BEGIN

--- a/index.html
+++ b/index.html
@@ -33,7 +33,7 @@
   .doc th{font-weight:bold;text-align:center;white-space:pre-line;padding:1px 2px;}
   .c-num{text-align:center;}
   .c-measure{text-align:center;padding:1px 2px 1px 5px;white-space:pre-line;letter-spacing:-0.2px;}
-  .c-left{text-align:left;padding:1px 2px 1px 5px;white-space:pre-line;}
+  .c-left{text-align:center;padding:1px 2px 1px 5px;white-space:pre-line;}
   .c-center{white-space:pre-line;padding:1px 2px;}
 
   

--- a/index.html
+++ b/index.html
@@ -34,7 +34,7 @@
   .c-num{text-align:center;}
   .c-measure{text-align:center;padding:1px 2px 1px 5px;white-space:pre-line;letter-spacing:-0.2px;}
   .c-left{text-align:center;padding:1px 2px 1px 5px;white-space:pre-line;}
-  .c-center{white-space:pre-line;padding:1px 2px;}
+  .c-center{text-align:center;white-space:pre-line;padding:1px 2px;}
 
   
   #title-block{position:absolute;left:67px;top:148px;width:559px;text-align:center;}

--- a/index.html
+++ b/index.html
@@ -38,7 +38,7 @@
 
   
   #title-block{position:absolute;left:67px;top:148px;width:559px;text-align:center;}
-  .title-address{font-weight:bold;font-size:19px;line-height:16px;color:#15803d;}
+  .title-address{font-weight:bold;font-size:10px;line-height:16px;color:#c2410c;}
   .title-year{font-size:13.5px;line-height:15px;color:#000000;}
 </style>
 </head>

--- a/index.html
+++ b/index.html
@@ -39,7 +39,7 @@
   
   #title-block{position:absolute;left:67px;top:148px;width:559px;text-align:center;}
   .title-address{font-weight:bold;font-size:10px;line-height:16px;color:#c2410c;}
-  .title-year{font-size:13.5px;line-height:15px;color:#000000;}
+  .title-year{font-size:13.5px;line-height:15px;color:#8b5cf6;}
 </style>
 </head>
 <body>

END
BEGIN

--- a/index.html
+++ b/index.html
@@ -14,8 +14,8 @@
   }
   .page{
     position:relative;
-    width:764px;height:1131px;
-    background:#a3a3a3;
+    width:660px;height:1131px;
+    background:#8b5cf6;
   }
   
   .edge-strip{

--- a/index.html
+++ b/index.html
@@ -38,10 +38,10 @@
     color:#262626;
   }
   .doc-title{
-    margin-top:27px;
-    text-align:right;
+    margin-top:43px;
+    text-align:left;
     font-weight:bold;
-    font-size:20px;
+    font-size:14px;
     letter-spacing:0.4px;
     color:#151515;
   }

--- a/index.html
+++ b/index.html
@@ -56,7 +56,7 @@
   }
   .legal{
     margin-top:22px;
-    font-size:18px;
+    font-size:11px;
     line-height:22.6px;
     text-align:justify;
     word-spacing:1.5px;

END
BEGIN

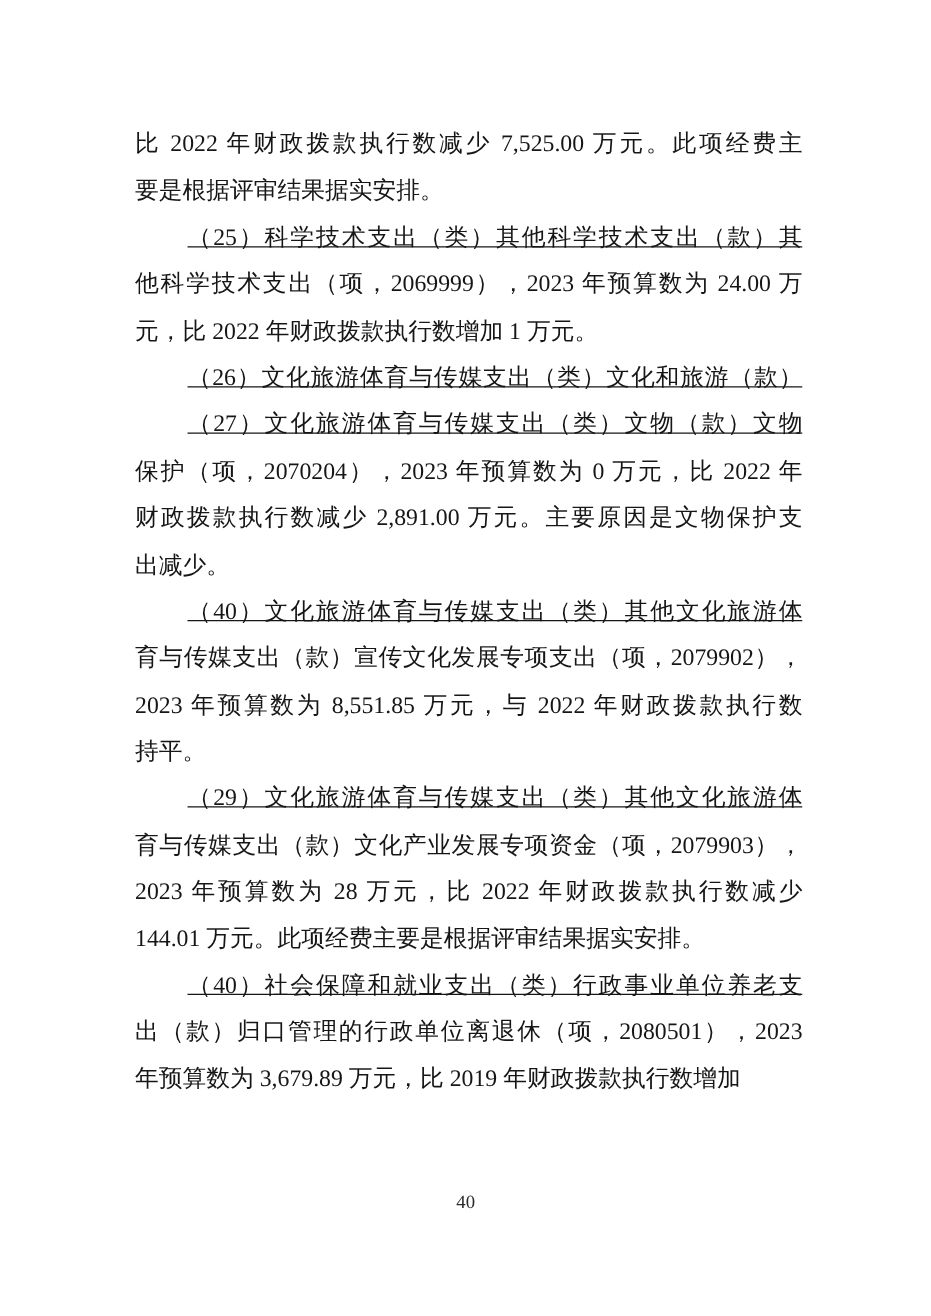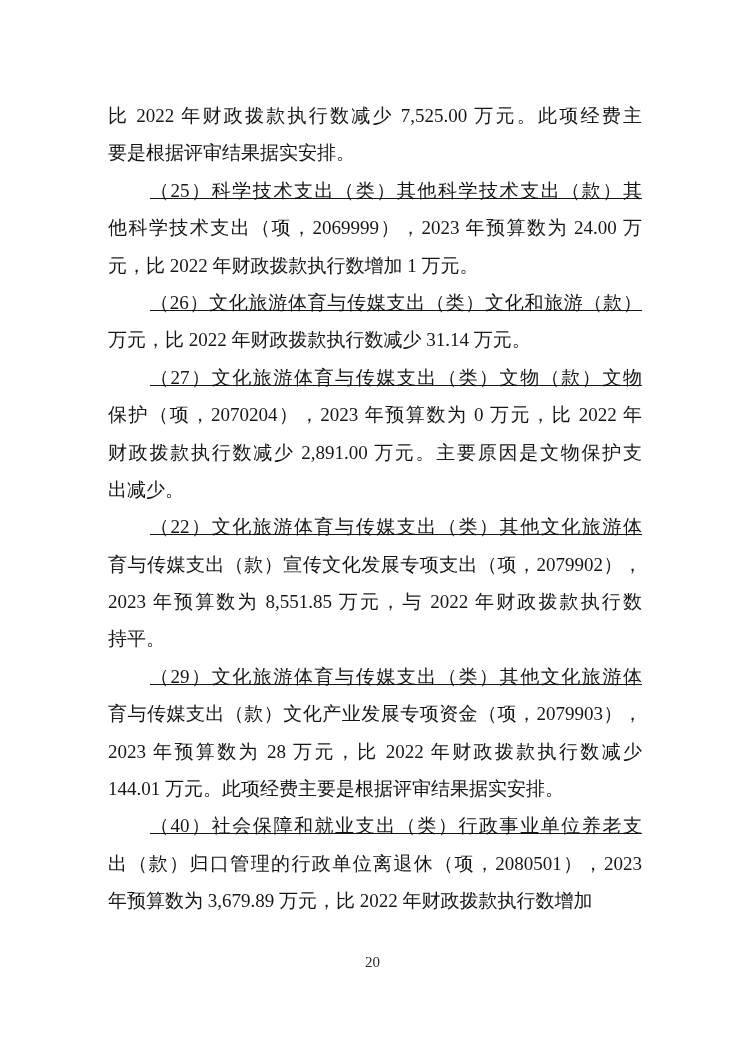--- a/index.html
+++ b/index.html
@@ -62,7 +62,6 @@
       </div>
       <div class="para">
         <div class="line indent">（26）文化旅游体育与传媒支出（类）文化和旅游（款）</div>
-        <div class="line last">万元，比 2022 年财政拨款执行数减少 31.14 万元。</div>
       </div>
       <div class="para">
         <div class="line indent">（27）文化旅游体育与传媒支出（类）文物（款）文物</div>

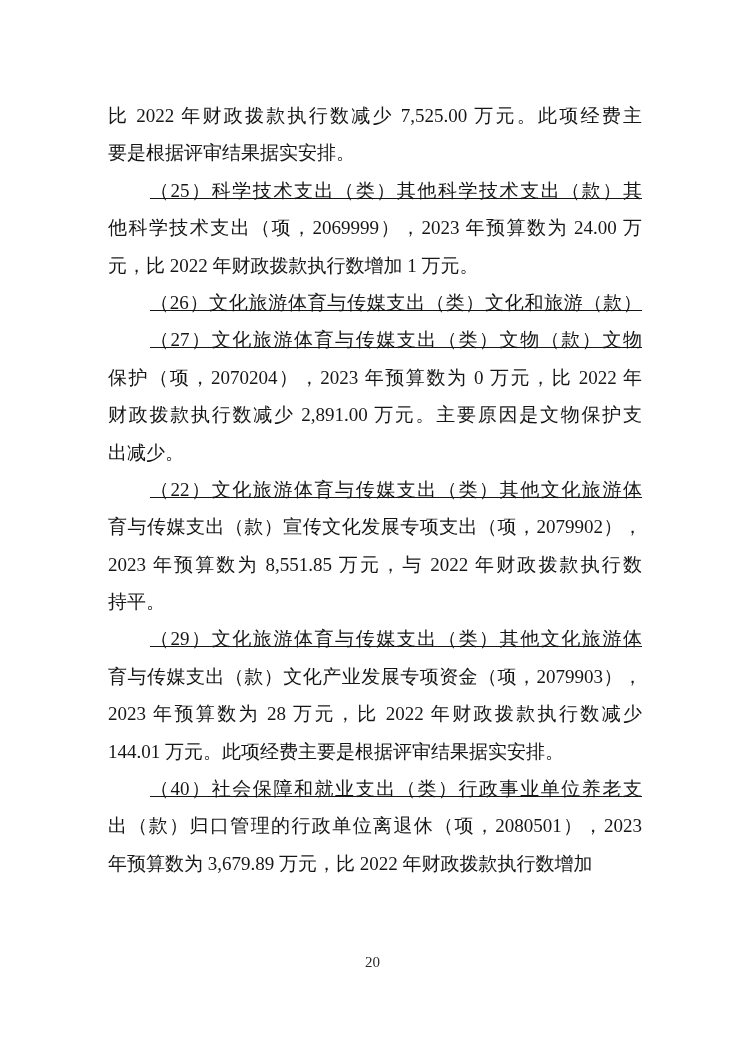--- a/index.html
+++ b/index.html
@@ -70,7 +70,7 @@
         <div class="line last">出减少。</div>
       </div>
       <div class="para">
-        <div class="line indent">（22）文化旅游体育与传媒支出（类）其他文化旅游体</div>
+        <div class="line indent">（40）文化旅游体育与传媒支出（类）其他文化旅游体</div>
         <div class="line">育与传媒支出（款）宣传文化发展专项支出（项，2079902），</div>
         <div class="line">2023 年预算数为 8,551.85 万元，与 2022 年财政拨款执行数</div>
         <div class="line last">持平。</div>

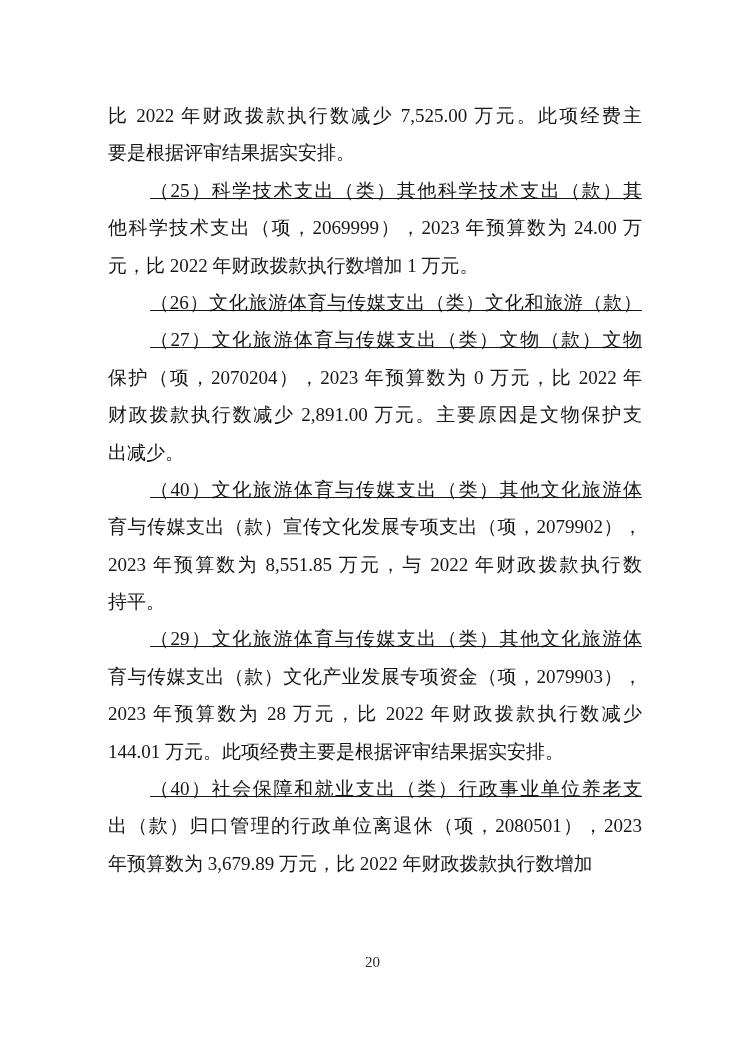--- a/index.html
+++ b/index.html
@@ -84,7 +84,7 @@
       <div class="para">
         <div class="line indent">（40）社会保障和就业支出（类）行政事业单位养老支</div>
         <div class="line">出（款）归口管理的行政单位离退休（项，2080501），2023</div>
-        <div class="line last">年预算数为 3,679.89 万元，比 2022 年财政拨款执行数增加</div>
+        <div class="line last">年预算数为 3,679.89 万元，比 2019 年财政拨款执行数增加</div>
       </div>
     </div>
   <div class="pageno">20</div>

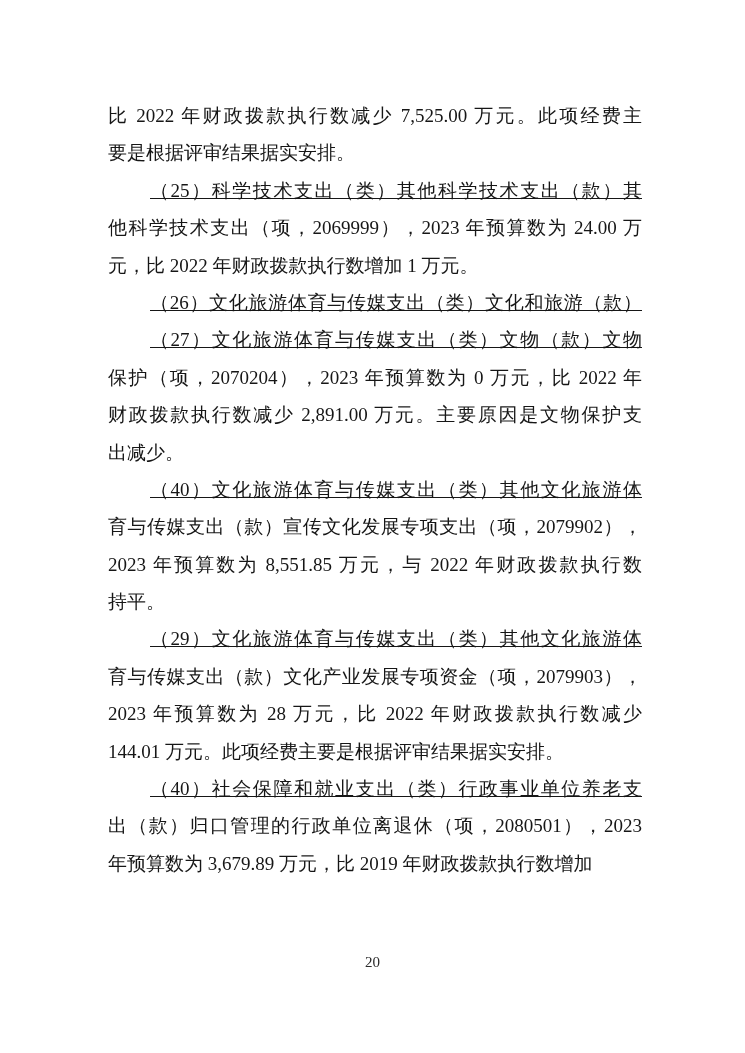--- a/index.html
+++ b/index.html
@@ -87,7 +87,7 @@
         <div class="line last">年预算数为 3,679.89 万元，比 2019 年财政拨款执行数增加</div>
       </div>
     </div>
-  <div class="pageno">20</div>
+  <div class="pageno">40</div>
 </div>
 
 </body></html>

END

**Your assignment**:
Within the records, filter for lines that contain the word "address" and show each one.

**Result of the task**:
-  .title-address{font-weight:bold;font-size:19px;line-height:16px;color:#15803d;}
+  .title-address{font-weight:bold;font-size:10px;line-height:16px;color:#c2410c;}
   .title-address{font-weight:bold;font-size:10px;line-height:16px;color:#c2410c;}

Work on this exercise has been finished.